Reproduce every line of the listing as written, apart from the pictures.
----------
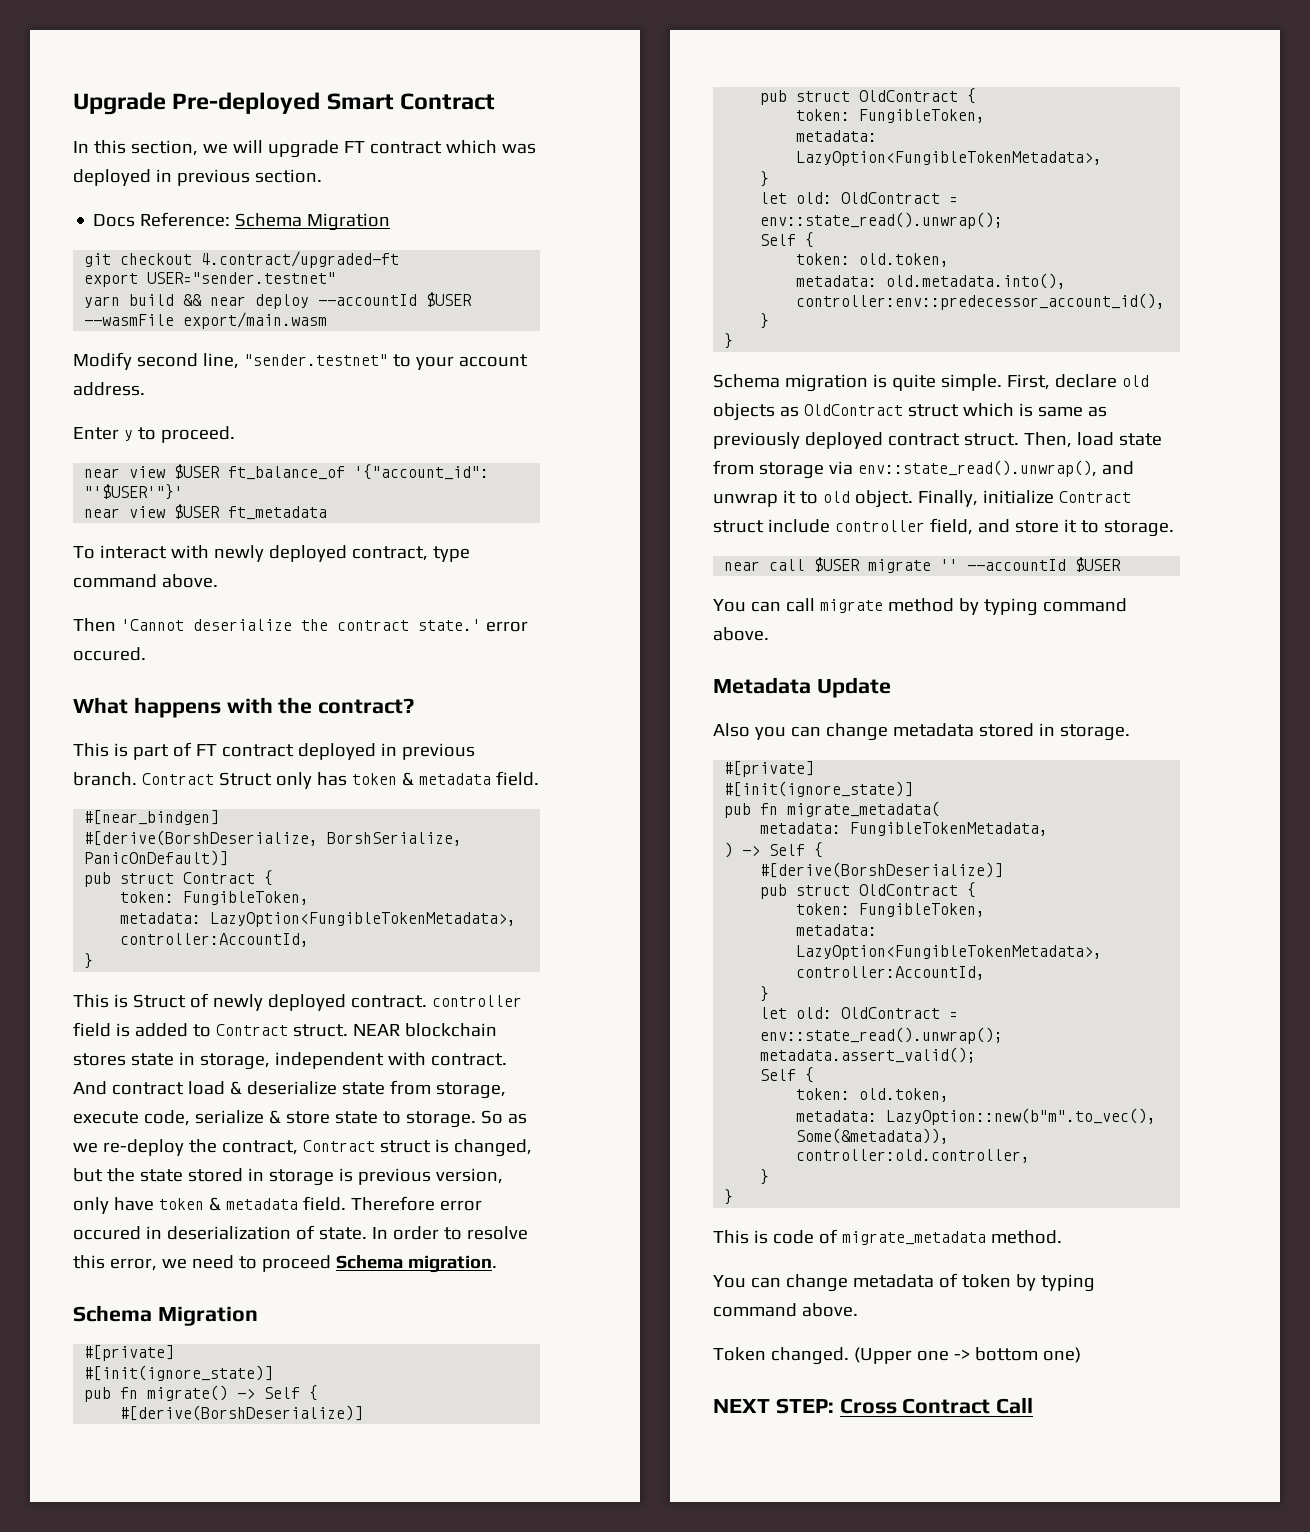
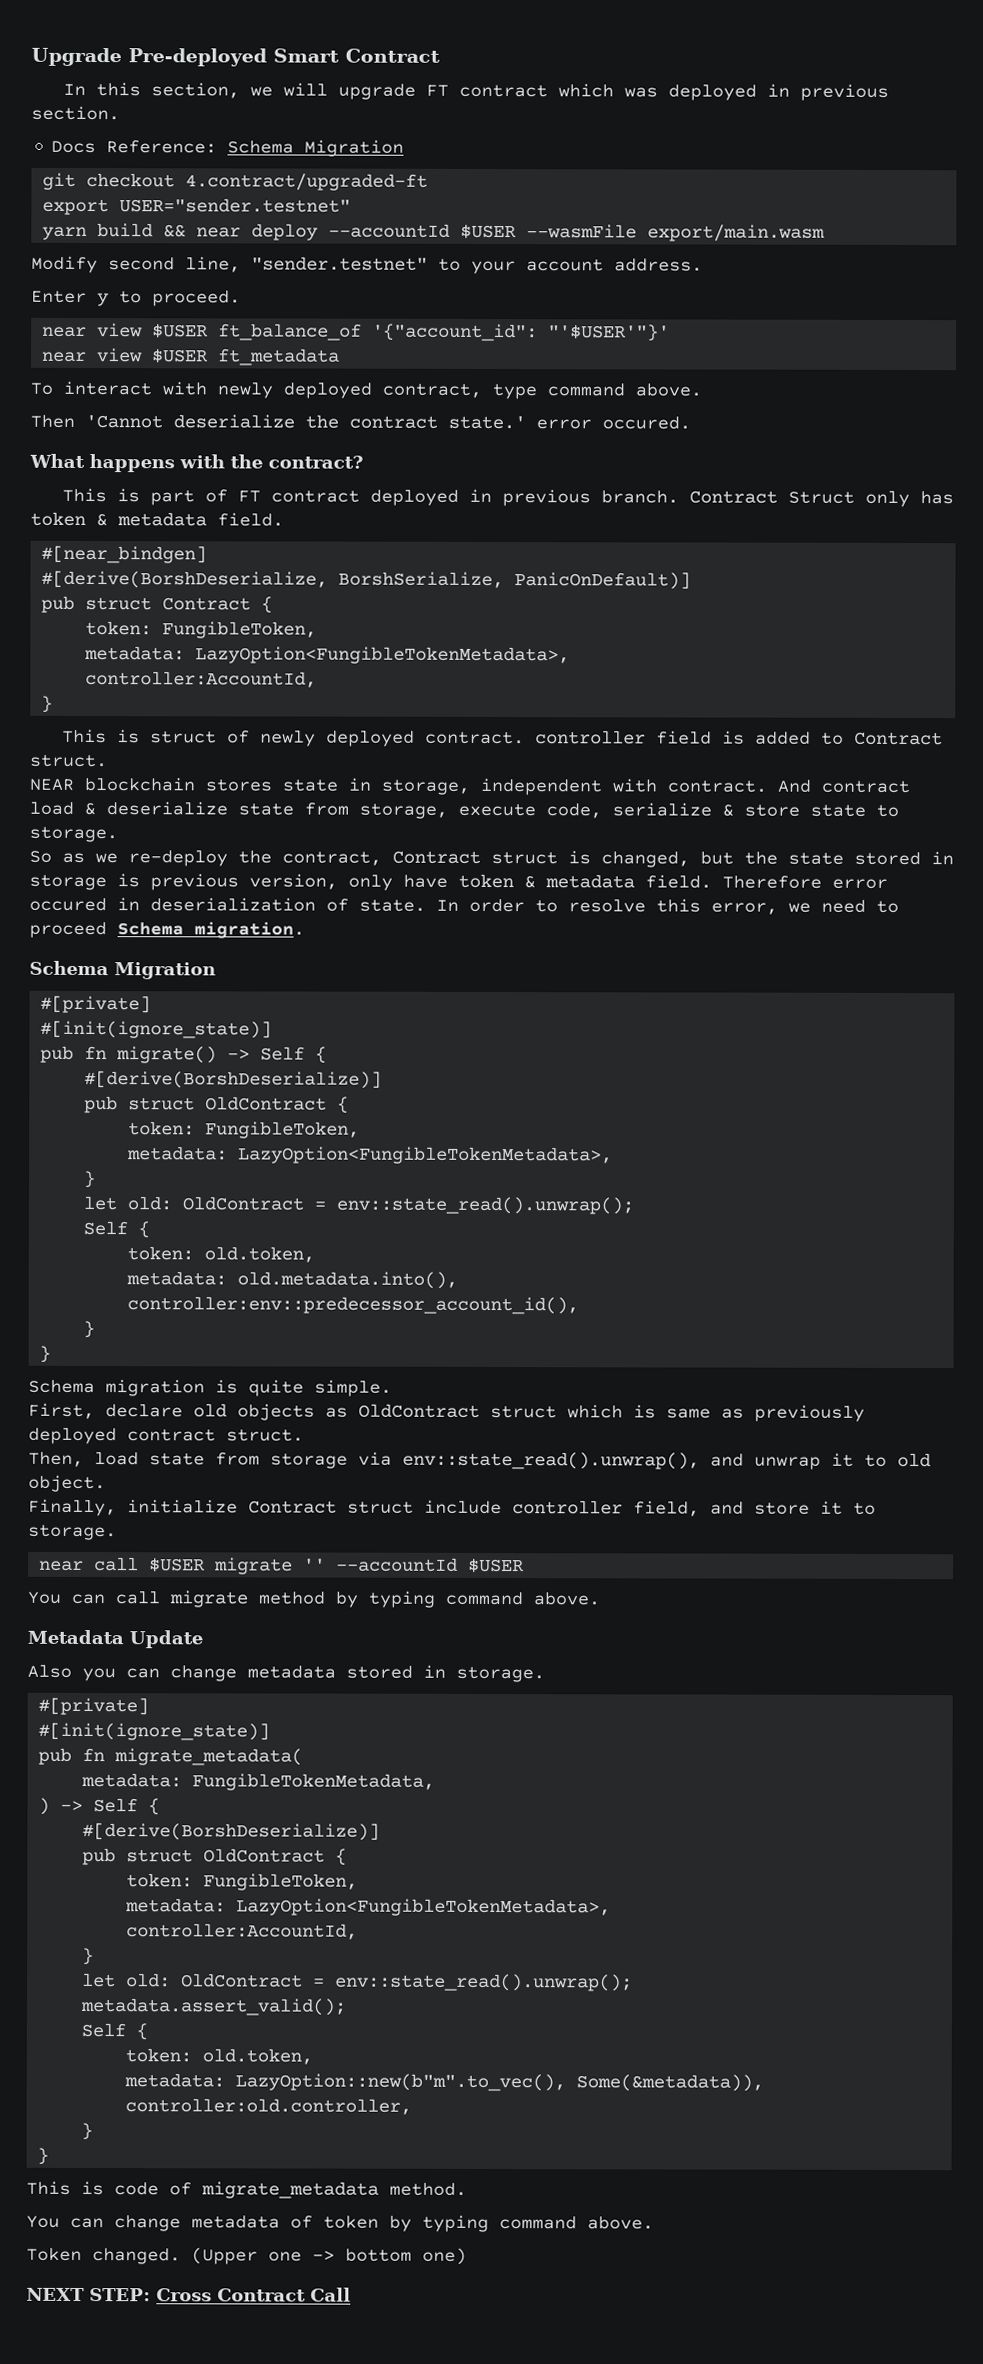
[132,994,186,1008] Struct -> [150,731,218,744] struct
(348, 1030) none -> (108, 761) //
(476, 1119) none -> (118, 834) //
(1002, 382) none -> (392, 1388) //
(1019, 439) none -> (304, 1435) //
(913, 499) none -> (106, 1483) //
----------
Answer box ▸
[132,994,186,1008] Struct -> [150,731,218,744] struct
(348, 1030) none -> (108, 761) //
(476, 1119) none -> (118, 834) //
(1002, 382) none -> (392, 1388) //
(1019, 439) none -> (304, 1435) //
(913, 499) none -> (106, 1483) //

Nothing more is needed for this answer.